Guy Pearce faz uma interpretação equilibrada. Não precisa apelar ao sentimentalismo de viver um viúvo justiceiro “doentinho” para marcar o personagem. Ele manda a mensagem quando se é pra perceber a eterna dúvida que Leonard carrega dentro de sua desestruturada cabeça. No entanto, seu curioso personagem nos faz levantar várias questões. Exemplo: como ele (Leonard) se lembra que possui tal doença? Aí entra um destaque, para se lembrar de fatos marcantes, como pistas sobre o assassino, o motivo de sua jornada etc., Leonard tatua seu corpo tornando-o um grande bloco de anotações. Também utiliza uma câmera Polaroid para registrar visualmente aquilo de maior relevância. E claro, conta com alguns contatos pessoas. Natalie (Carrie Anne-Moss – particularmente bonita nesse filme) e Teddy ( Joe Pantoliano ) são exemplos desse ultimo.
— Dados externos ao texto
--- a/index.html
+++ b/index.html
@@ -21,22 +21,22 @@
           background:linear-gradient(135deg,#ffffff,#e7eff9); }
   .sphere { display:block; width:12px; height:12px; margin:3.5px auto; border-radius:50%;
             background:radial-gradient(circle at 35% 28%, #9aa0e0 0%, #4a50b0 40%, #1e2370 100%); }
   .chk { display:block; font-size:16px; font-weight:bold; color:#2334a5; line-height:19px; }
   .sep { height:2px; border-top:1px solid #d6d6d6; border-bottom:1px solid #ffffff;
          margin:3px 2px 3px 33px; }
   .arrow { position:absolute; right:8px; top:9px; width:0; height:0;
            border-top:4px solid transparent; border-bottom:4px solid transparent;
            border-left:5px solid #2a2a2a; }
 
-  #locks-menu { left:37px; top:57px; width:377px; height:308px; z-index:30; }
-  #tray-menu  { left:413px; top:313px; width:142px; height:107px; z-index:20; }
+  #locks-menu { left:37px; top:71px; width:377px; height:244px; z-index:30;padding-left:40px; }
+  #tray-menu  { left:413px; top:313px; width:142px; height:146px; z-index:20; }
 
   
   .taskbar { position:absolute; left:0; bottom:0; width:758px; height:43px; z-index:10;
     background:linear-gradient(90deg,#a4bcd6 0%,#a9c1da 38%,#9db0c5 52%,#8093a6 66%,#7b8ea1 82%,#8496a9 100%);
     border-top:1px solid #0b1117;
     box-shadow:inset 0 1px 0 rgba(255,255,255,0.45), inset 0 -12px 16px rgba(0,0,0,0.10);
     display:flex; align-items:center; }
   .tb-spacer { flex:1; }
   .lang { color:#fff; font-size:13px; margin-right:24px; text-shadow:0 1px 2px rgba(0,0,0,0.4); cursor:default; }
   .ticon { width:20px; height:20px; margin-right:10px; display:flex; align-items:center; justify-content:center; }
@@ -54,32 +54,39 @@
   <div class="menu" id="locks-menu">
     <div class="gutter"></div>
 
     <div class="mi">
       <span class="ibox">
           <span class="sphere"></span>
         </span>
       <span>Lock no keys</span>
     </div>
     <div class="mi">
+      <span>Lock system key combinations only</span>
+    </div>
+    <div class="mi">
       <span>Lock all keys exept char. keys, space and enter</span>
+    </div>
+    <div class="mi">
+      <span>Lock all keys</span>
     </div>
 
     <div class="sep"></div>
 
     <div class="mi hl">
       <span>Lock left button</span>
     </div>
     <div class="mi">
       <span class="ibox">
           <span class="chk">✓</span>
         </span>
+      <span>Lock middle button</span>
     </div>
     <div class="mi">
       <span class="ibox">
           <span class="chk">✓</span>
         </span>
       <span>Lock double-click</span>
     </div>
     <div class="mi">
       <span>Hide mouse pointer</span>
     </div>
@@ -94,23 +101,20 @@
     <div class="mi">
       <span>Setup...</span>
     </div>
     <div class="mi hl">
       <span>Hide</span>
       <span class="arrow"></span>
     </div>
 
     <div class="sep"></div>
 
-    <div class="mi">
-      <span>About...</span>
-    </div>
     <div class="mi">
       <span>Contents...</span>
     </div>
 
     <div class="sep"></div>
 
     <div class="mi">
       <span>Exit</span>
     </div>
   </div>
Pantoliano merece uma atenção especial. Com certeza você deve pensar que não o conhece, mas já o viu em papeis secundários em longas como O Fugitivo (1993), Ninguém Segura esse Bebê (1994) e Matrix (1999 – ele fazia o Cypher). Daquele tipo “quase-não-apareço-pra-depois-trair-todo-mundo” ou então “estou-aqui-pra-dizer-tudo-vai-dar-certo” e que depois vai embora. Em Amnésia não. Ele imprime uma densidade à trama que parece insubstituível. Eu li que o primeiro ator sondado pelo diretor Chris Nolan para interpretar Leonard foi Alec Badwin. Podemos sinceramente até pensar nesse caso, mas não se pode pensar isso em relação ao Pantoliano.

No encarte do DVD de Amnésia, há referências de contribuições espetaculares para a trilha sonora. Ele cita que bandas como Paul Oakenfold e Moby participam, no entanto (por favor, me alertem se estiver errado) não percebi nada deles no decorrer do filme. Eles estão presentes apenas em um CD da trilha sonora tão obscuro, que até na Amazon.com é difícil de se encontrar. Soube, inclusive, que a música "Paranoid Android", da aclamada banda inglesa Radiohead, estava cotada para tocar nos créditos, mas custava relativamente caro para os produtores conseguir a permissão dela para um filme do porte de Amnésia.

Nada que comprometa a apreciação dessa ousada pancada cinematográfica. Só um aviso: se não entender da primeira vez que ver, você não foi o único. Se não entender da segunda: acontece com todo mundo, basta usar a opção “AMNÉSIA?” na guia EXTRAS para ver o filme da forma padrão. Mas se não entender da terceira: volte à locadora e alugue algum da Disney. Só espero que não se choque.